A number of folks forwarded a story describing a lawsuit filed against Robert Thomas, the man believed to be the billboard’s owner, but only reader Sandra K. in Cobble Hill noted that the plaintiff’s first first name, Rita, is similar to Sherita. She sent me some court filings. Hmmm! I emailed Rita’s lawyer but have yet to hear back.
Forrest S. in Providence, RI took the trouble to consult his brother-in-law Carlo, a cultural critic in Rome. Carlo wrote:
The drawing (not that great) is certainly a pink dinosaur and I think it may be vaguely inspired by the Sinclair Oil Corporation branding.
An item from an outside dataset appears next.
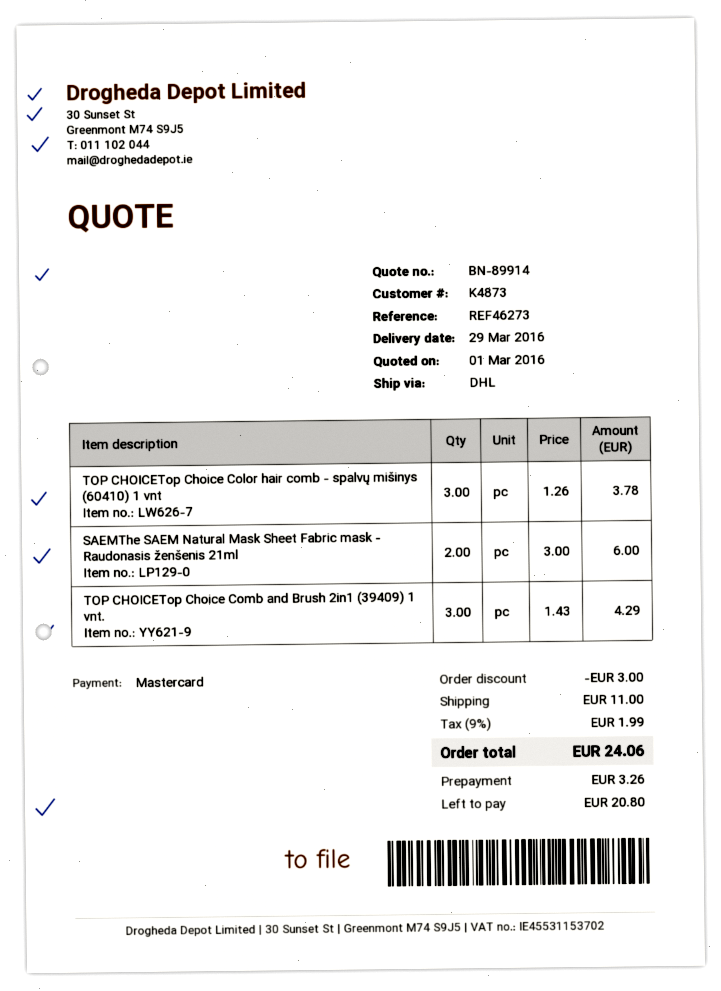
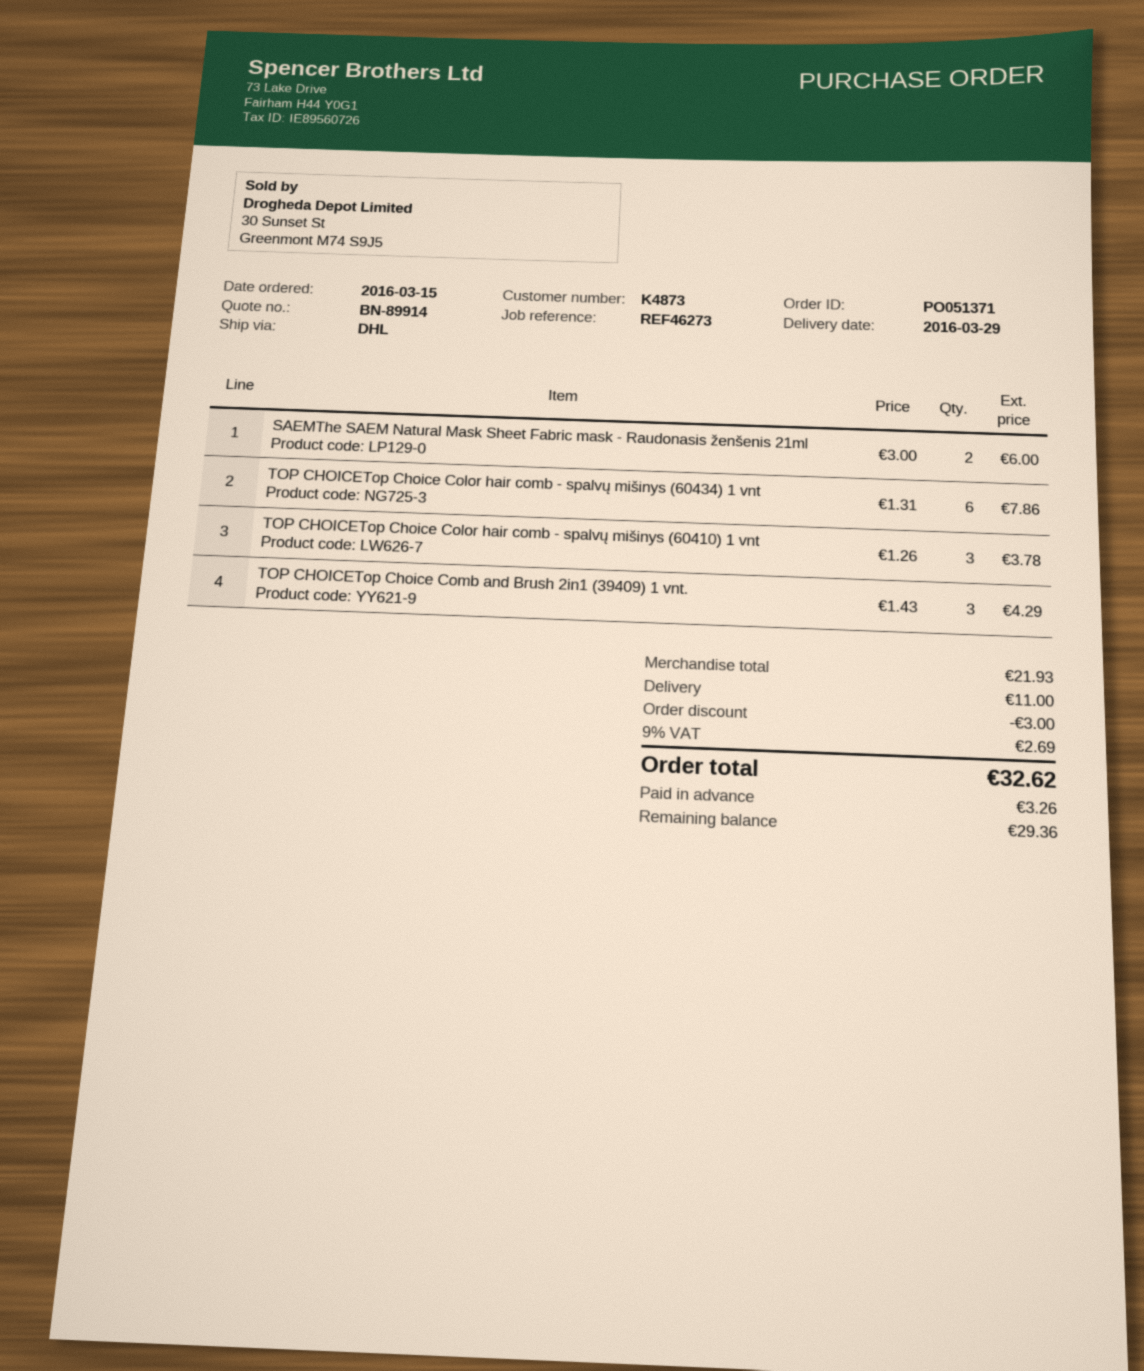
TOP CHOICETop Choice Color hair comb - spalvų mišinys (60434) 1 vnt: none -> 6 x 1.31 = 7.86
tax: 9% = 1.99 -> 9% = 2.69
total: 24.06 -> 32.62
balance: 20.80 -> 29.36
Indeed, it happened that in the 1960s a 70-foot "Dino" traveled more 10,000 miles through 25 states - stopping at shopping centers and other venues where children were introduced to the wonders of the Mesozoic era courtesy of Sinclair Oil (see attached photo of the US tour).
This advertising campaign coincides with the period and may have been intercepted as a source for that strange sign, of which the origin of the name remains to be understood.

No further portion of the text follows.